The screening of embodiment 15 bat moth ovum
Prepare bat moth ovum, be divided into experimental group one and experimental group two.Bat moth ovum in experimental group one is unfertilized egg, and the bat moth ovum in experimental group two is the fertilization and the unfertilized ovum that mixes of growing to approaching hatching;
In beaker, pour bat moth ovum screening liquid prepared by the embodiment of the present invention 8 into, pour in two 10ml testing tubes;
Picking part ovum grain immediately from two parts ovum, spills into respectively in two testing tubes, and two groups of testing tubes are inverted several times repeatedly, treats that ovum grain makes a decision, and takes out the ovum grain of bubbling through the water column and puts into glass culture dish, label.Residue in testing tube is poured on filter cloth, filtered out liquid, by ovum placement and another ware.
Experimental result is in table 15.
Table 15 bat moth egg development degree the selection result
Process |
Floating ovum |
Sinking ovum |
Experimental group one |
100 |
0 |
Experimental group two |
38 |
62 |
Experimental group one is totally 100 ovum, and in solution, 100 are all floated.In experimental group two totally 100,38 floatings in solution, 62 sinkings.

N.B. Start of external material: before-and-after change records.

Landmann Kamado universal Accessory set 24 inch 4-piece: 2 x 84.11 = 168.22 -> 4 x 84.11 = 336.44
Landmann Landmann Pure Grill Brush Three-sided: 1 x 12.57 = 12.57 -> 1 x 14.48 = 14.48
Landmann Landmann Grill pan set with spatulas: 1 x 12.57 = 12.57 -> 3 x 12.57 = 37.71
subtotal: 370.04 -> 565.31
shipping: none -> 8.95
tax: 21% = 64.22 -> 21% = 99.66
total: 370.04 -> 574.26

Dissect and detect: through dissecting detection then and there, in experimental group one, be and do not grow ovum, in 38 ovum that float in experimental group two, have 0 to have embryo, have 58 for there being embryo's ovum in 62 of sinking
As seen from the experiment, floating ovum is unfertilized growth substantially, in sinking ovum, has embryo's for growing.The present invention can recognize growth and the quality problems of this batch of ovum comparatively substantially fast, and will have embryo and branch away without embryo's the most demixing zone of ovum fast.

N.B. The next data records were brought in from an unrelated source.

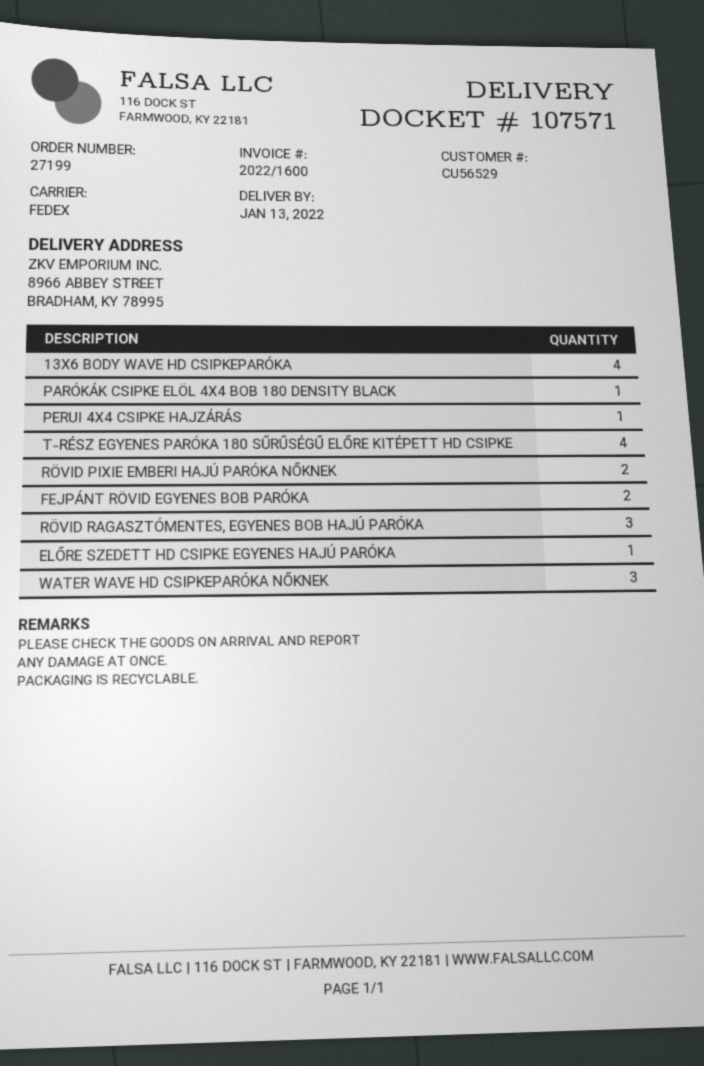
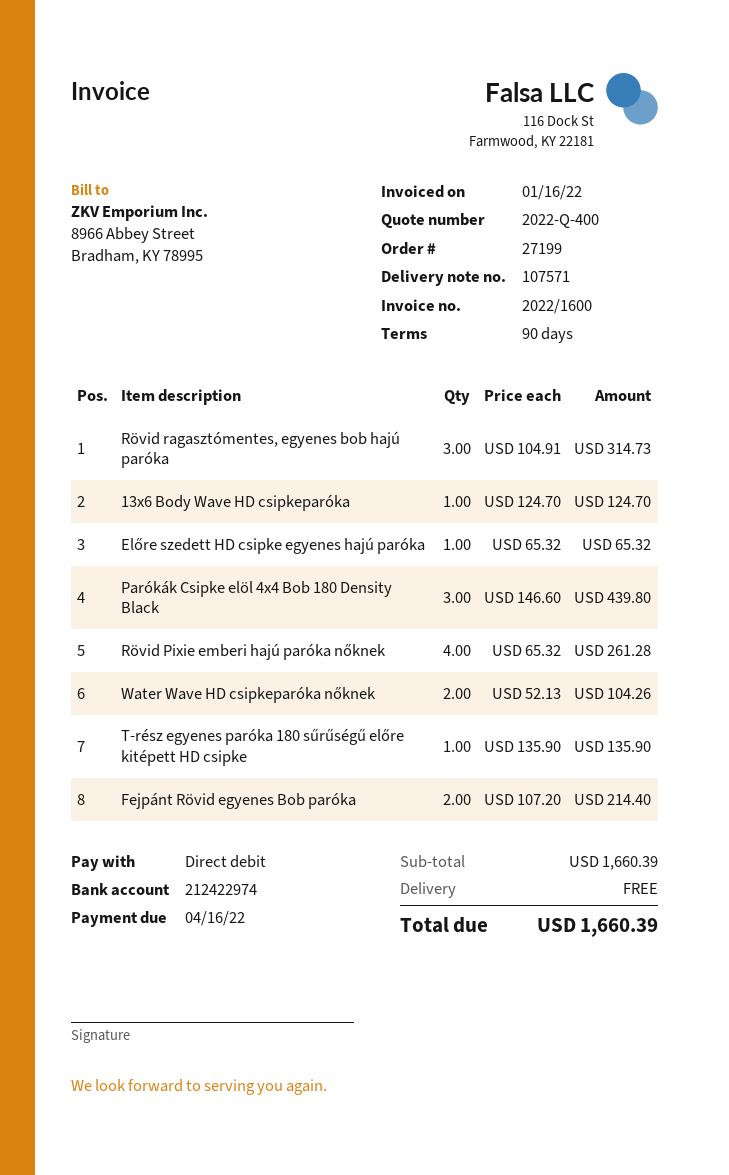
13X6 BODY WAVE HD CSIPKEPARÓKA: 4 -> 1
PARÓKÁK CSIPKE ELÖL 4X4 BOB 180 DENSITY BLACK: 1 -> 3
PERUI 4X4 CSIPKE HAJZÁRÁS: 1 -> none
T-RÉSZ EGYENES PARÓKA 180 SŰRŰSÉGŰ ELŐRE KITÉPETT HD CSIPKE: 4 -> 1
RÖVID PIXIE EMBERI HAJÚ PARÓKA NŐKNEK: 2 -> 4
WATER WAVE HD CSIPKEPARÓKA NŐKNEK: 3 -> 2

The screening of embodiment 16 bat moth ovum
Prepare bat moth ovum, be divided into experimental group one and experimental group two.Bat moth ovum in experimental group one is unfertilized egg, and the bat moth ovum in experimental group two is the fertilization and the unfertilized ovum that mixes of growing to approaching hatching;
In beaker, pour bat moth ovum screening liquid prepared by the embodiment of the present invention 9 into, pour in two 10ml testing tubes;
Picking part ovum grain immediately from two parts ovum, spills into respectively in two testing tubes, and two groups of testing tubes are inverted several times repeatedly, treats that ovum grain makes a decision, and takes out the ovum grain of bubbling through the water column and puts into glass culture dish, label.Residue in testing tube is poured on filter cloth, filtered out liquid, by ovum placement and another ware.

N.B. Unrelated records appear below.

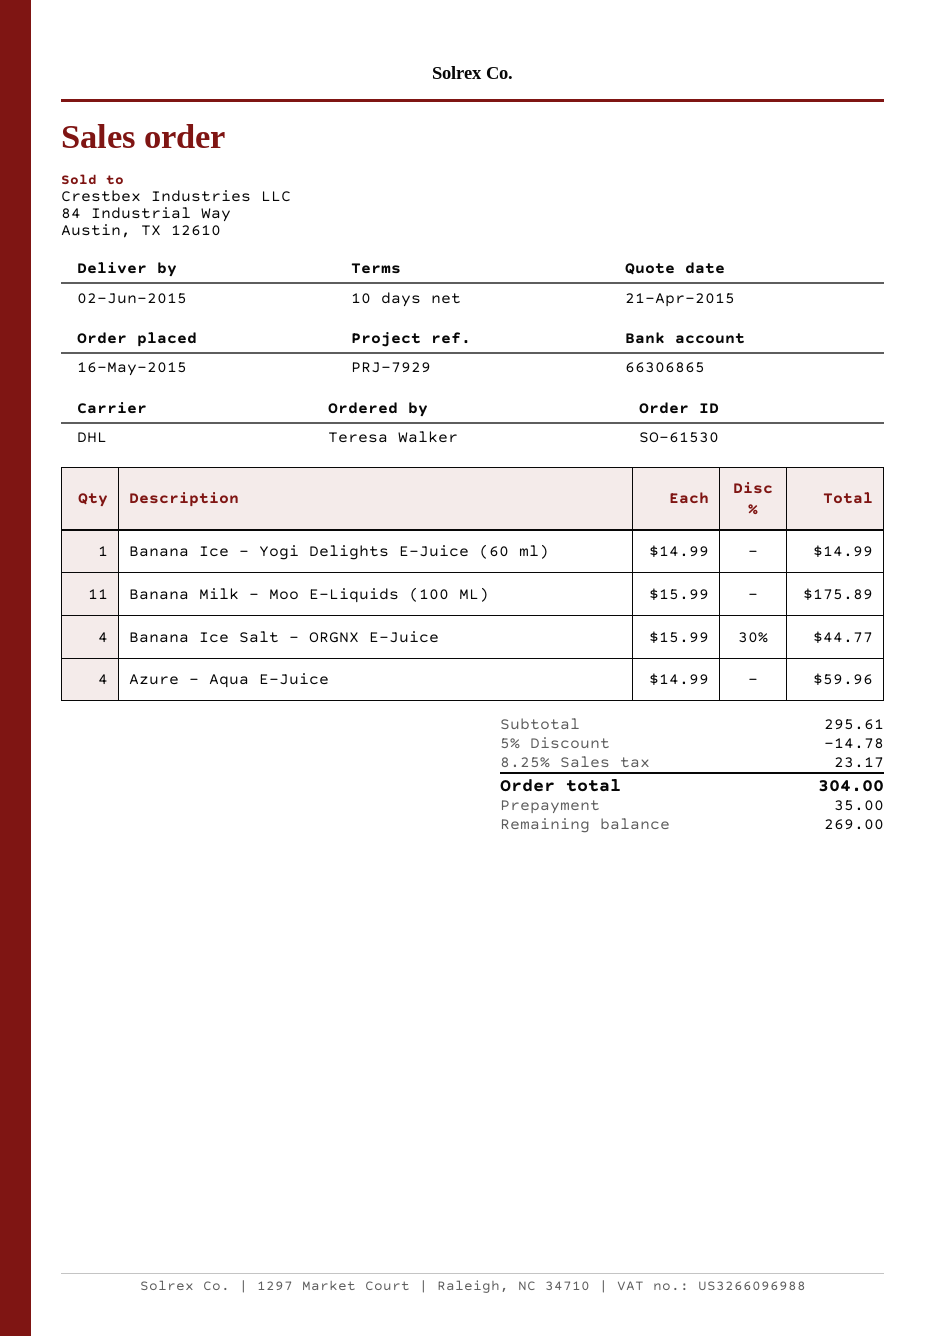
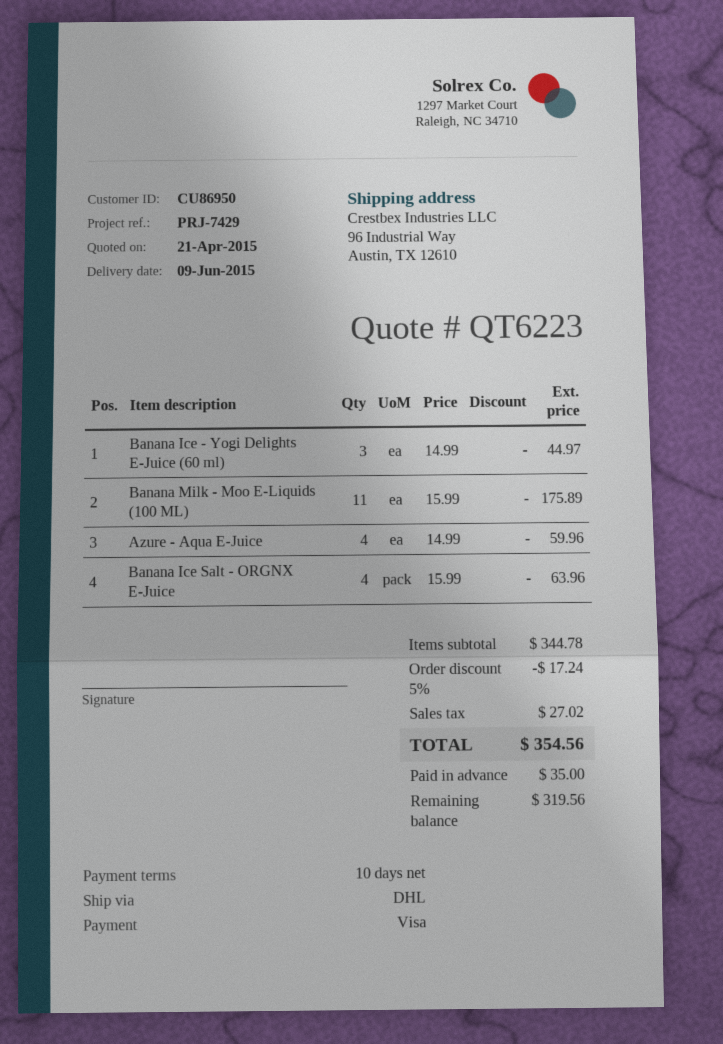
delivery date: 2015-06-02 -> 2015-06-09
reference: PRJ-7929 -> PRJ-7429
Banana Ice - Yogi Delights E-Juice (60 ml): 1 x 14.99 = 14.99 -> 3 x 14.99 = 44.97
Banana Ice Salt - ORGNX E-Juice: 4 x 15.99 - 30% = 44.77 -> 4 x 15.99 = 63.96
subtotal: 295.61 -> 344.78
discount: 5% = 14.78 -> 5% = 17.24
tax: 23.17 -> 27.02
total: 304.00 -> 354.56
balance: 269.00 -> 319.56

Experimental result is in table 16.
Table 16 bat moth egg development degree the selection result
Process |
Floating ovum |
Sinking ovum |
Experimental group one |
100 |
0 |
Experimental group two |
36 |
64 |
Experimental group one is totally 100 ovum, and in solution, 100 are all floated.In experimental group two totally 100,36 floatings in solution, 64 sinkings.
Dissect and detect: through dissecting detection then and there, in experimental group one, be and do not grow ovum, 0,36 ovum that float in experimental group two have embryo, have 63 to be embryo's ovum in 64 of sinking.
As seen from the experiment, floating ovum is unfertilized growth substantially, in sinking ovum, has embryo's for growing.The present invention can recognize growth and the quality problems of this batch of ovum comparatively substantially fast, and will have embryo and branch away without embryo's the most demixing zone of ovum fast.
The above is only the preferred embodiment of the present invention; it should be pointed out that for those skilled in the art, under the premise without departing from the principles of the invention; can also make some improvements and modifications, these improvements and modifications also should be considered as protection scope of the present invention.